`The Query Class`

class dwopt._qry._Qry(operator, from_=None, select=None, join=None, where=None, group_by=None, having=None, order_by=None, sql=None)

Generic query class. There are 2 main usages:

Make sql query.
Make and run summary query on top of the generated sql query. In particular, the sql query is placed into a sub query clause , and the summary query operates on the intermediate result that would be arrived by the query.

These usages work in the conext of a common program pattern where the summary query has preprocessing steps such as a case statement or a where clause.
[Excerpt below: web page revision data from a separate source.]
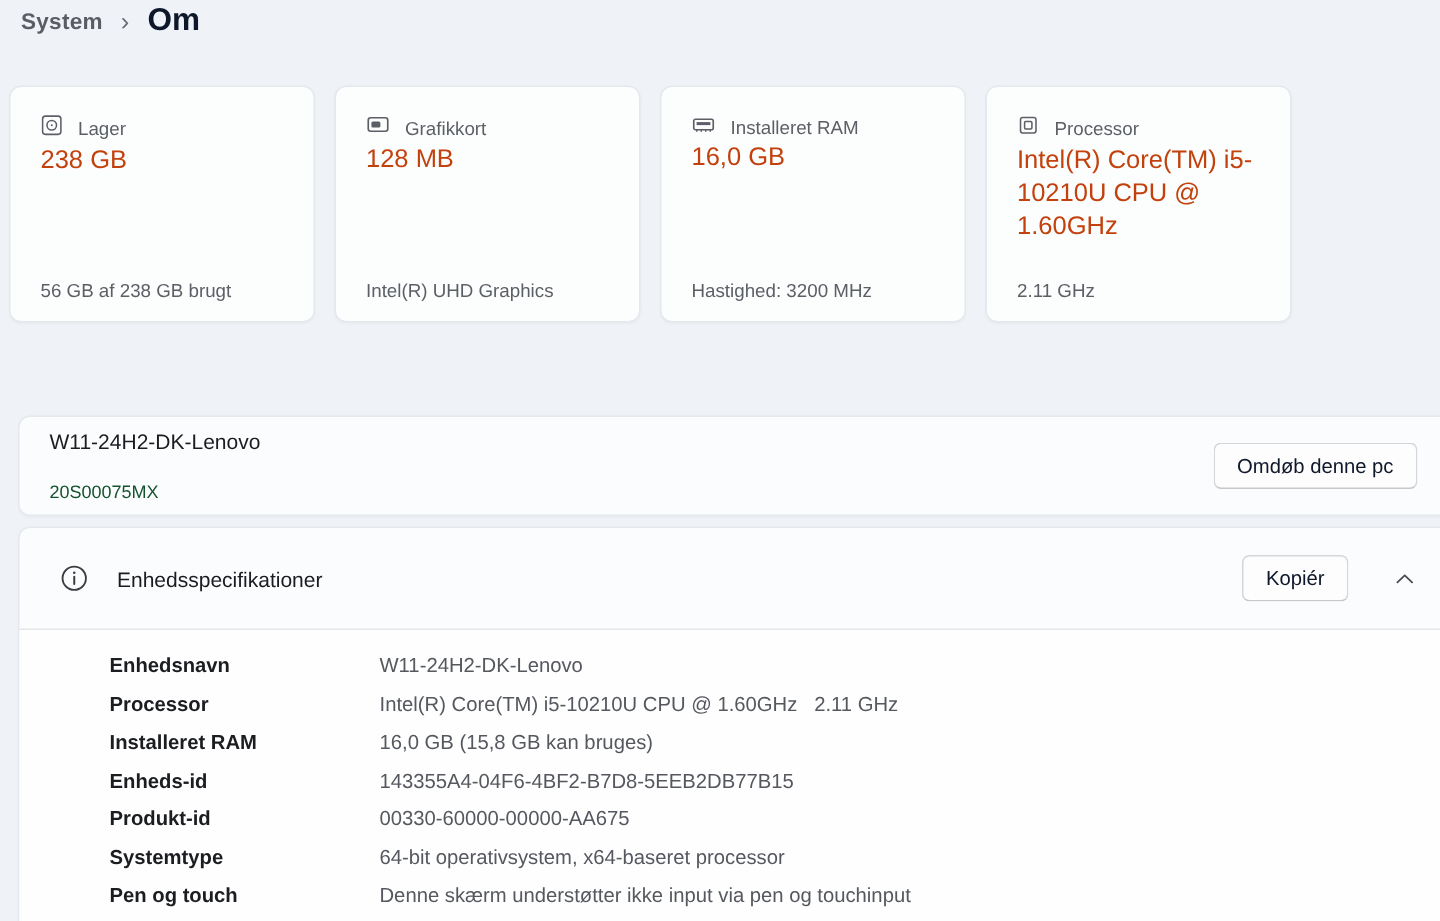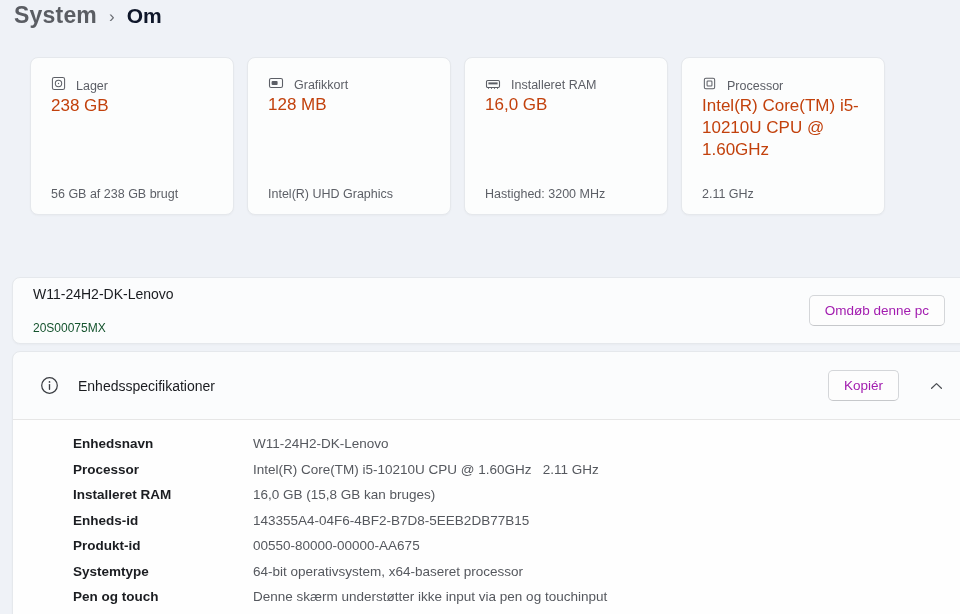"System" .crumb-parent { font-size: 23px -> 15px }
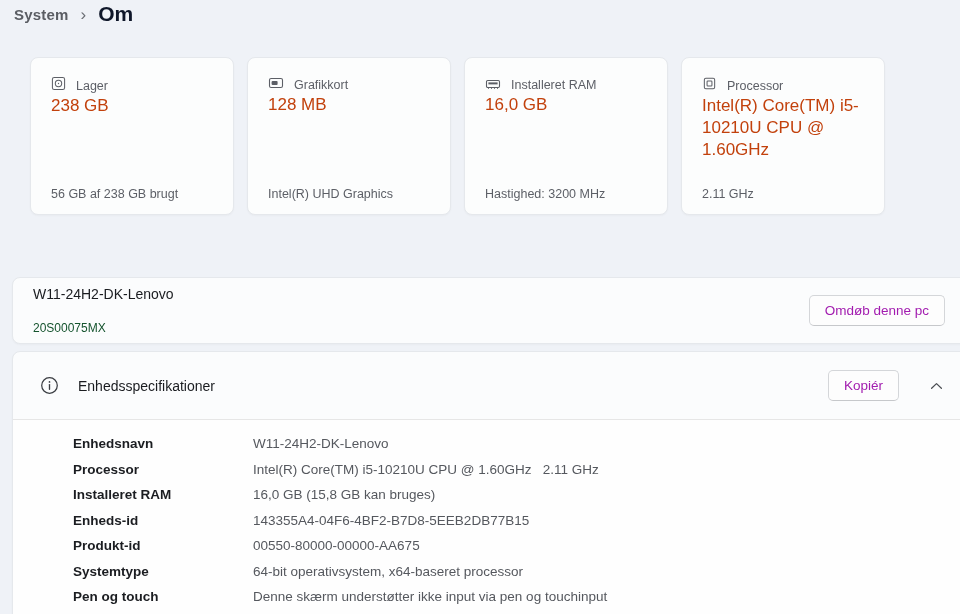"Lager" .cards { left: 30px -> 6px }
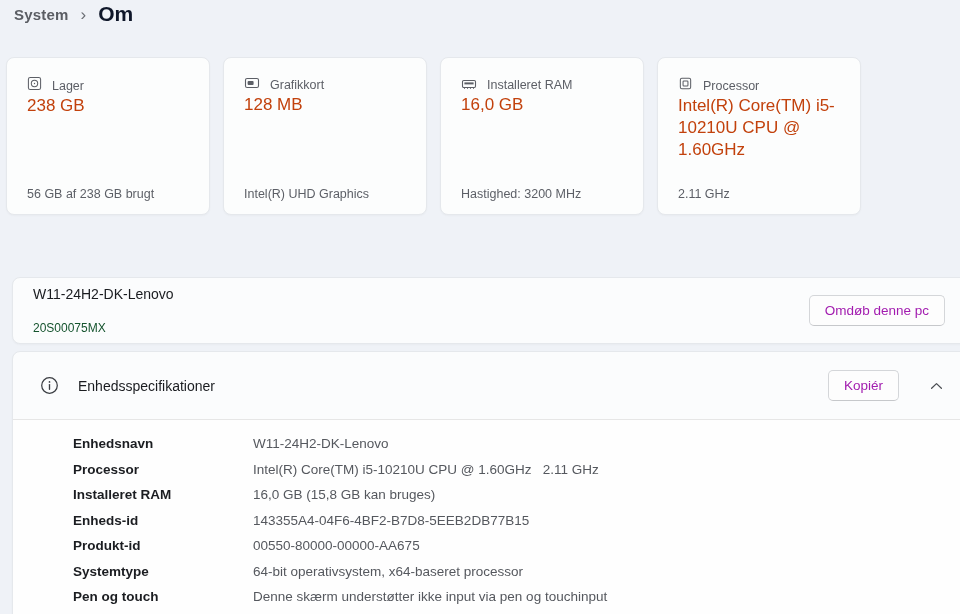"Omdøb denne pc" .win-btn { color: #a21caf -> #0f172a }
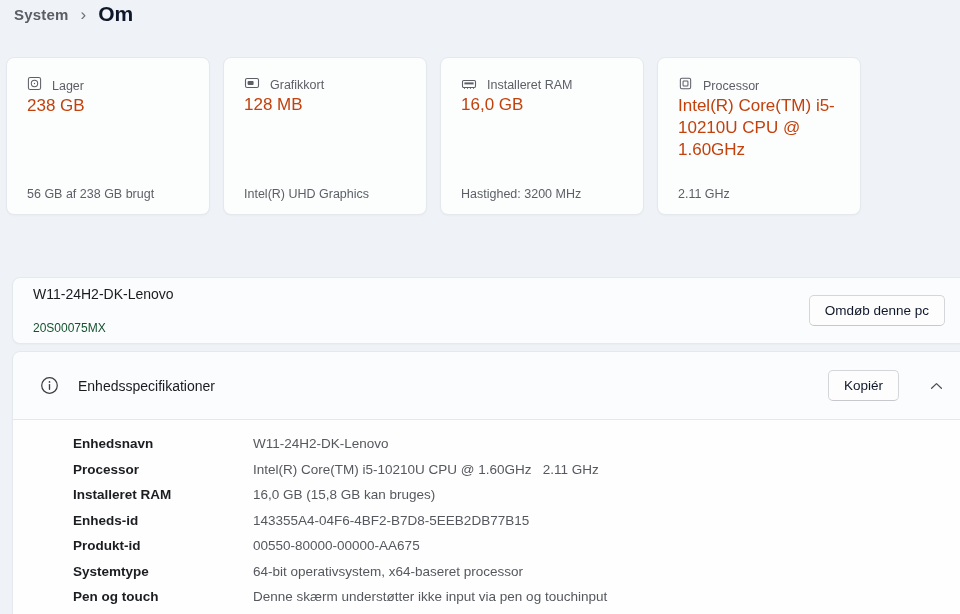"00550-80000-00000-AA675" span.spec-value { text: 00550-80000-00000-AA675 -> 00330-60000-00000-AA675 }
The intermediate tables are often not usefull on it’s own, thus avoiding explicitly materilising it gives performance gain. A example as below:

with x as (
    select
        a.*
        ,case when amt < 1000 then amt*1.2 else amt end as amt
    from test a
    where score > 0.5
)
select
    time,cat
    ,count(1) n
    ,avg(score) avgscore, round(sum(amt)/1e3,2) total
from x
group by time,cat
order by n desc

Query classes should not be instantiated directly by user , the appropriate query object should be returned by the appropriate database operator object’s qry method. Query classes:

dwopt._qry.PgQry: Postgre query class.
dwopt._qry.LtQry: Sqlite query class.
dwopt._qry.OcQry: Oracle query class.

Parameters

operator (dwopt.db._Db) – Database operator object to operate on generated queries.
from (str) – Query table name str format.
select (str) – Columns in str format.
join (str) – Join clause in str format.
where (str) – Conditions in str format.
group_by (str) – Group by names in str format.
having (str) – Conditions in str format.
order_by (str) – Order by names in str format.
sql (str) – Sql code in str format.

Notes

Alternative to initializing the query object by all desired clauses , various convenience methods are given to augment the query. Use the methods.

Examples

Example of multiple join statements, and the underlying sql.

(
    lt.qry('test x')
    .select('x.id','y.id as yid','x.score','z.score as zscore')
    .join("test y","x.id = y.id+1","x.id <= y.id+1")
    .join("test z","x.id = z.id+2","x.id >= z.id+1")
    .where('x.id < 10','z.id < 10')
    .head()
)

with x as (
    select x.id,y.id as yid,x.score,z.score as zscore
    from test x
    left join test y
        on x.id = y.id+1
        and x.id <= y.id+1
    left join test z
        on x.id = z.id+2
        and x.id >= z.id+1
    where x.id < 10
        and z.id < 10
)
select * from x limit 5

Example of group by and related clauses, and the underlying sql.

(
    lt.qry('test x')
    .select('x.cat,y.cat as bcat'
        ,'sum(x.score) bscore','sum(y.score) yscore','count(1) n')
    .join("test y","x.id = y.id+1")
    .where('x.id < 1000')
    .group_by('x.cat,y.cat')
    .having('count(1) > 50','sum(y.score) > 100')
    .order_by('x.cat desc','sum(y.score) desc')
    .run()
)

select x.cat,y.cat as bcat,sum(x.score) bscore,sum(y.score) yscore,count(1) n
from test x
left join test y
    on x.id = y.id+1
where x.id < 1000
group by x.cat,y.cat
having count(1) > 50
    and sum(y.score) > 100
order by x.cat desc,sum(y.score) desc

case(col, *args, cond=None, els='NULL')

Add a case when statement to select clause in query. Calling this method multiple times would add multiple statements.

Parameters

col (str) – Column name of the resulting column.
*args (str) – Positional argument in form ‘condition then treatement’.
cond (dict) – Dictionary of condition str to treatment str mappings.
els (str) – Treatment str for else clause, default NULL.

Returns

New query object with clause added.

Return type

dwopt._qry._Qry

Examples

>>> from dwopt import lt
>>> lt.qry("test").case('col',"x>5 then 'A'").print()
    select *
        ,case when x>5 then 'A' else NULL end as col
    from test
>>> lt.qry("test").case('col',cond = {'x>5':'A','x<2':'B'}).print()
    select *
        ,case
            when x>5 then A
            when x<2 then B
            else NULL
        end as col
    from test
>>> lt.qry("test").select('a','b') \
... .case('col'
...     ,'x<2 then B'
...     ,cond = {'x>5':'A'}
...     ,els = 'C').print()
    select a,b
        ,case
            when x<2 then B
            when x>5 then A
            else C
        end as col
    from test

cols()

Fetch column names of the sub query table.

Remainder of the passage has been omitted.